Modification records

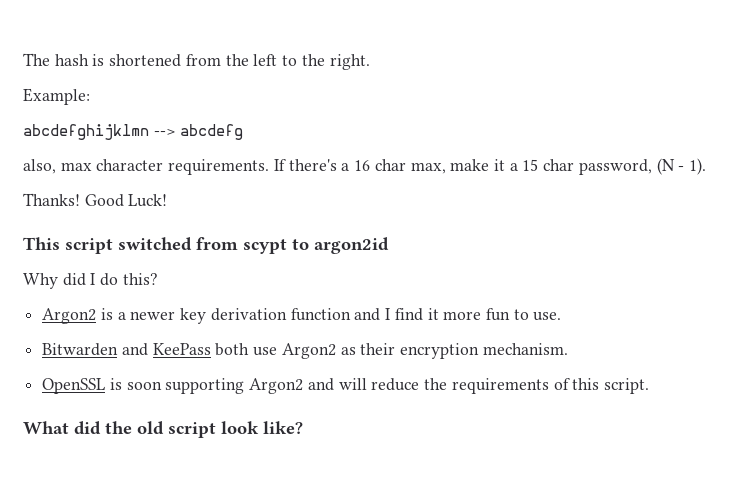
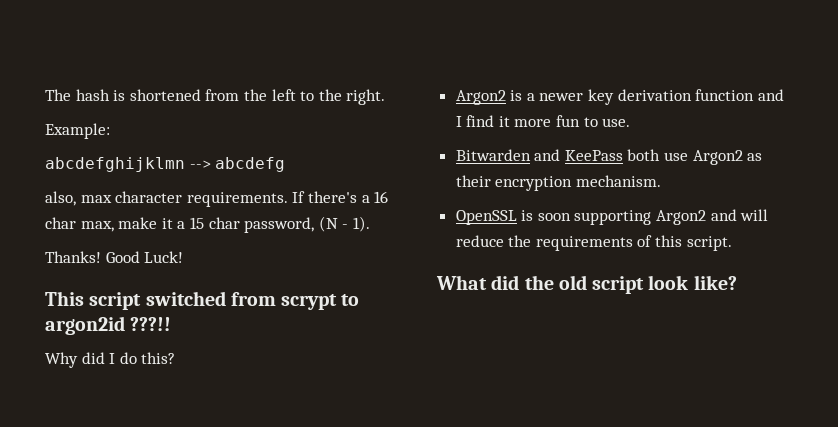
- This script switched from scypt to argon2id
+ This script switched from scrypt to argon2id ???!!

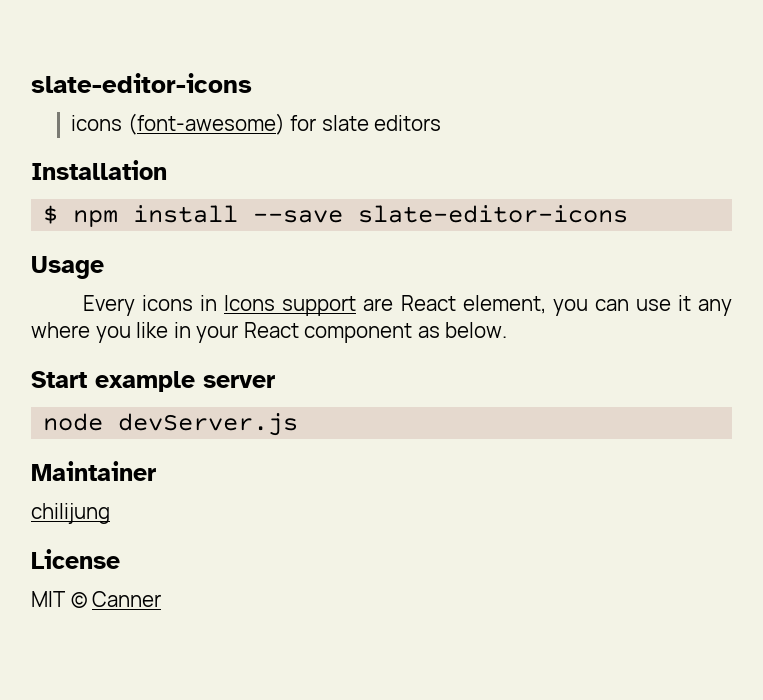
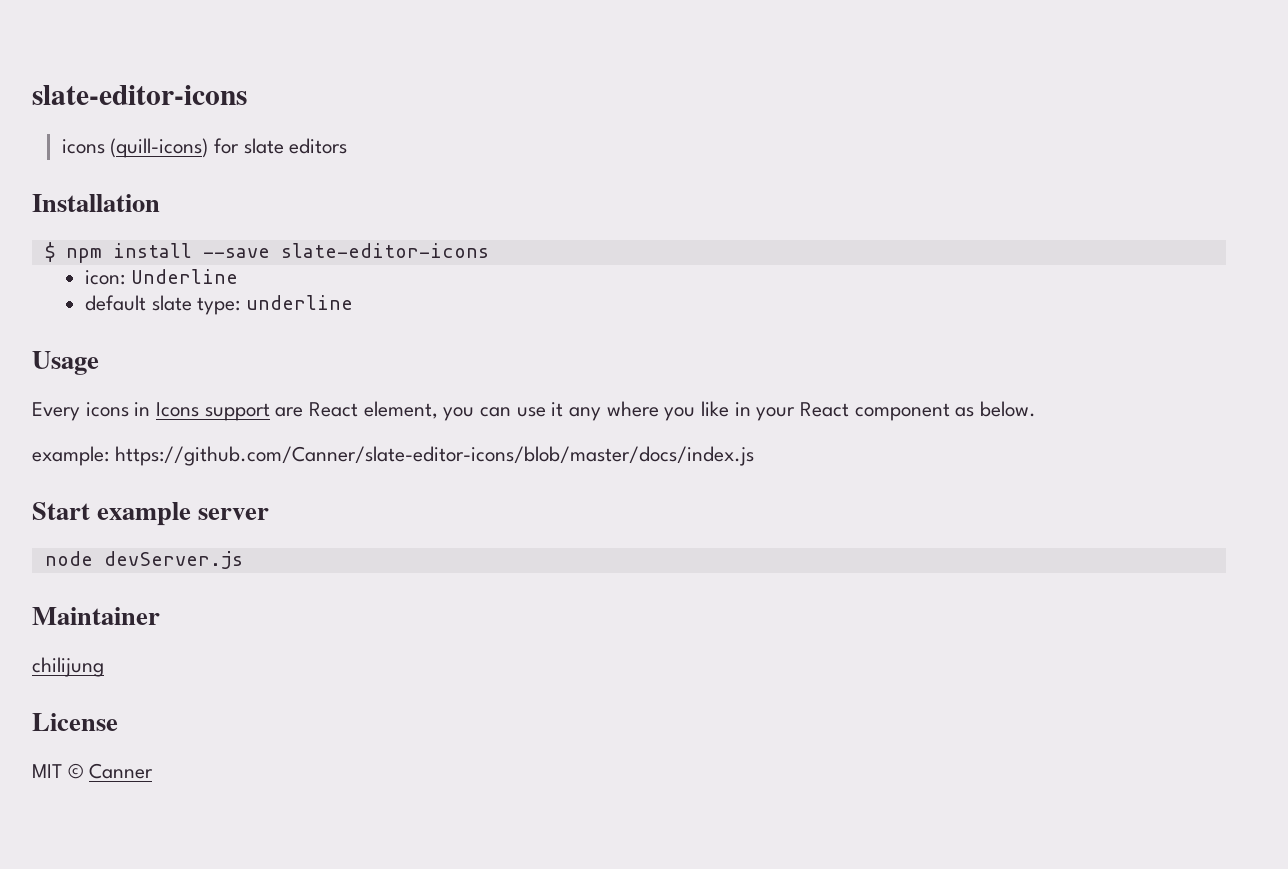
- icons (font-awesome) for slate editors
+ icons (quill-icons) for slate editors
+ icon: Underline
+ default slate type: underline
+ example: https://github.com/Canner/slate-editor-icons/blob/master/docs/index.js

## Directions
Without the pictures, reproduce every line of the records above exactly.

## Task result
- This script switched from scypt to argon2id
+ This script switched from scrypt to argon2id ???!!

- icons (font-awesome) for slate editors
+ icons (quill-icons) for slate editors
+ icon: Underline
+ default slate type: underline
+ example: https://github.com/Canner/slate-editor-icons/blob/master/docs/index.js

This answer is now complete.